Angina is chest pain that occurs when the blood supply to the muscles of the heart is restricted. It usually happens because the coronary arteries supplying the heart become hardened and narrowed.
A coronary angiogram (CA) is an X-ray test done to find out if the coronary arteries are blocked or narrowed. If medication does not reduce the symptoms, it is usually recommended to do a coronary angiogram to help the cardiologist to see if you need treatment such as angioplasty with implantation of a stent (PCI), or coronary artery bypass surgery (CABG).
More than a million cardiac catheterizations with coronary angiography are performed annually in the US due to suspected coronary artery disease. According to data from The American College of Cardiology National Cardiovascular Data Registry, however, approximately 60% of planned coronary angiograms found no obstructive coronary heart disease.
Patients with heart attack (acute myocardial infarction) are usually sent to the catheterization lab, but in stable, non-acute patients with chest pain, unnecessary coronary angiograms should be avoided in order to reduce risk of complications in patients. This would also provide significant financial savings.
At the recent European Society of Cardiology Congress 2016 in Rome, two randomized trials were presented that could reduce the rates of coronary angiograms significantly.

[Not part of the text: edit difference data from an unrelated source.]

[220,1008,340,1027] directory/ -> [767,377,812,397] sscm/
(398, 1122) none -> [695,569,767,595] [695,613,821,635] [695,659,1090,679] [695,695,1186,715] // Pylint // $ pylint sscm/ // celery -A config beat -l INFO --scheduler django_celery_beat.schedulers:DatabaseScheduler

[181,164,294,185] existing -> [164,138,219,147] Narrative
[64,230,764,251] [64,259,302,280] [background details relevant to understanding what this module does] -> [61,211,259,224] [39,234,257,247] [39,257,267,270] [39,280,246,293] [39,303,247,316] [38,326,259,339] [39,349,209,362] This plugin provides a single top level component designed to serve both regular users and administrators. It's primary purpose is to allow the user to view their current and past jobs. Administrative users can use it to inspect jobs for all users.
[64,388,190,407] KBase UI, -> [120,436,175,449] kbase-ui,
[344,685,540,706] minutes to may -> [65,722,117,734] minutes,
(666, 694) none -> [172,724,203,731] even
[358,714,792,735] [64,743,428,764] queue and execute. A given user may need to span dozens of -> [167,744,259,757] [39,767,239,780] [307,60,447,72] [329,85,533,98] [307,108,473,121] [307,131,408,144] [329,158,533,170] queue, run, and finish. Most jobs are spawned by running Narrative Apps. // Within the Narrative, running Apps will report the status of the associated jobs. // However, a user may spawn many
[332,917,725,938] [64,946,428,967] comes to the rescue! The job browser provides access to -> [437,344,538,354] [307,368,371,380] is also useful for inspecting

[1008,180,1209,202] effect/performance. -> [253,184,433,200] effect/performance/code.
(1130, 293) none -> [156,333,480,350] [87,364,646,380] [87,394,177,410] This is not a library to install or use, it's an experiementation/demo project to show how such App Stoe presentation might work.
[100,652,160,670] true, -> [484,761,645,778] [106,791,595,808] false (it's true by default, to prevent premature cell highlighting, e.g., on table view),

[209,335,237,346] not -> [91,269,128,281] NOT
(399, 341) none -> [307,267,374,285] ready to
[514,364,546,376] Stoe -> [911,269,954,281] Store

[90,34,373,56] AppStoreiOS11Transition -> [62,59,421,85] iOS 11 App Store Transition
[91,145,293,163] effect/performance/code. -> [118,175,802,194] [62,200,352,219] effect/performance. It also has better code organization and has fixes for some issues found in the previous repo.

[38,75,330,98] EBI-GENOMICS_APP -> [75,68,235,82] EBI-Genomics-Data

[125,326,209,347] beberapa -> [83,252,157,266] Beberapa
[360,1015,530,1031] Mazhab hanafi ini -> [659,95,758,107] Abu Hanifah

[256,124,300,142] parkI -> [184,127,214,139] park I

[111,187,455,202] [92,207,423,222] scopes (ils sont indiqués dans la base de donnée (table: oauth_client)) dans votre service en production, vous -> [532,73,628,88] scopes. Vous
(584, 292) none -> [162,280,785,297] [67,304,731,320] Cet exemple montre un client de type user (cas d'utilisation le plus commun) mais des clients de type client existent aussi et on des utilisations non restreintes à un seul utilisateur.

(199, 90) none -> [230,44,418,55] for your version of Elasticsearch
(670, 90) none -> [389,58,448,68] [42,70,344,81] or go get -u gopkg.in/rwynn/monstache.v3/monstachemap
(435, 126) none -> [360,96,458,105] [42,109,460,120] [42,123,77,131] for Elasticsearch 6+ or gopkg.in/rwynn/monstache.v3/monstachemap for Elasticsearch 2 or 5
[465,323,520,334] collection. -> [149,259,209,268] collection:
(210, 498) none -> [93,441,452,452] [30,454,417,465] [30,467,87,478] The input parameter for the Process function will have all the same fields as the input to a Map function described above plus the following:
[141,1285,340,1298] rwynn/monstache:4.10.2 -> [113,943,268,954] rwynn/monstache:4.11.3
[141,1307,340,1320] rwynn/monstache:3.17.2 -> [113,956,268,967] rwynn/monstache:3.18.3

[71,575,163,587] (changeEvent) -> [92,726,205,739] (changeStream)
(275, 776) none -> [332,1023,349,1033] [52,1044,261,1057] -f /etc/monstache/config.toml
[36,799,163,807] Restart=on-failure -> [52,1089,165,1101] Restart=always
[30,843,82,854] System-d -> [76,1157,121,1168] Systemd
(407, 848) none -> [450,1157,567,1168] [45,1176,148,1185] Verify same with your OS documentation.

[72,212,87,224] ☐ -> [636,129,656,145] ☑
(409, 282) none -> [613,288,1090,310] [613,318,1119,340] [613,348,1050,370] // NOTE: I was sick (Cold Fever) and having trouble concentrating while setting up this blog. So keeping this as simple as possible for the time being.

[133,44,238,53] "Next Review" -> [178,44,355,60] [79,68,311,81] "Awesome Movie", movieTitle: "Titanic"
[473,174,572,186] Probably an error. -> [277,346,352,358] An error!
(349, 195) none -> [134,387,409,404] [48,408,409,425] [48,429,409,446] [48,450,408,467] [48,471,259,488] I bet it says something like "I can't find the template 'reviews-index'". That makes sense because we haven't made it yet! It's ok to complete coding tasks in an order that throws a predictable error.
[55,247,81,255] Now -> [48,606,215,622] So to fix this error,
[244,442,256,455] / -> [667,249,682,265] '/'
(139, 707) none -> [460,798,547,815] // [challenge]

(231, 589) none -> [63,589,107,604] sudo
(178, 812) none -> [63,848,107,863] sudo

The RCT CONSERVE Trial showed that using computed tomography (CT) to decide whether non-acute patients should undergo a coronary angiogram was both safe and cost-cutting, compared with a strategy of not using CT first to assess the need for a coronary angiogram. The new strategy led to an 86% reduction in coronary angiograms.
“The message from this trial is that, if we use coronary CT angiography as a gatekeeper to the catheterization lab in stable symptomatic patients with suspected coronary artery disease, we’ll reduce costs with sufficient safety,” says investigator Hyuk-Jae Chang, MD, PhD.
One important question raised by the expert panel during the session was why we should do CT angiography when the RCT PROMISE Trial showed that CT did not improve clinical outcomes compared with a so-called functional testing strategy (exercise electrocardiography, nuclear stress testing, or stress echocardiography).
The CE-MARC 2 Trial showed that a broader use of MRI or MSPECT scan, in low, intermediate and high risk patient groups, could reduce the rates of invasive coronary angiography (CA) that ultimately show no obstructive coronary disease.
Both studies underline the need for better strategies for assessing the pros and cons in terms of risk and usefulness of coronary angiograms in routine, non-acute, clinical practice.
Here at the Centre for Innovative Ultrasound Solutions (CIUS), we are working on the development of coronary anatomical and functional ultrasound imaging, safe techniques that we hope will provide a better tool for selecting patients that need coronary angiography and coronary angioplasty (PCI) or coronary artery bypass surgery (CABG).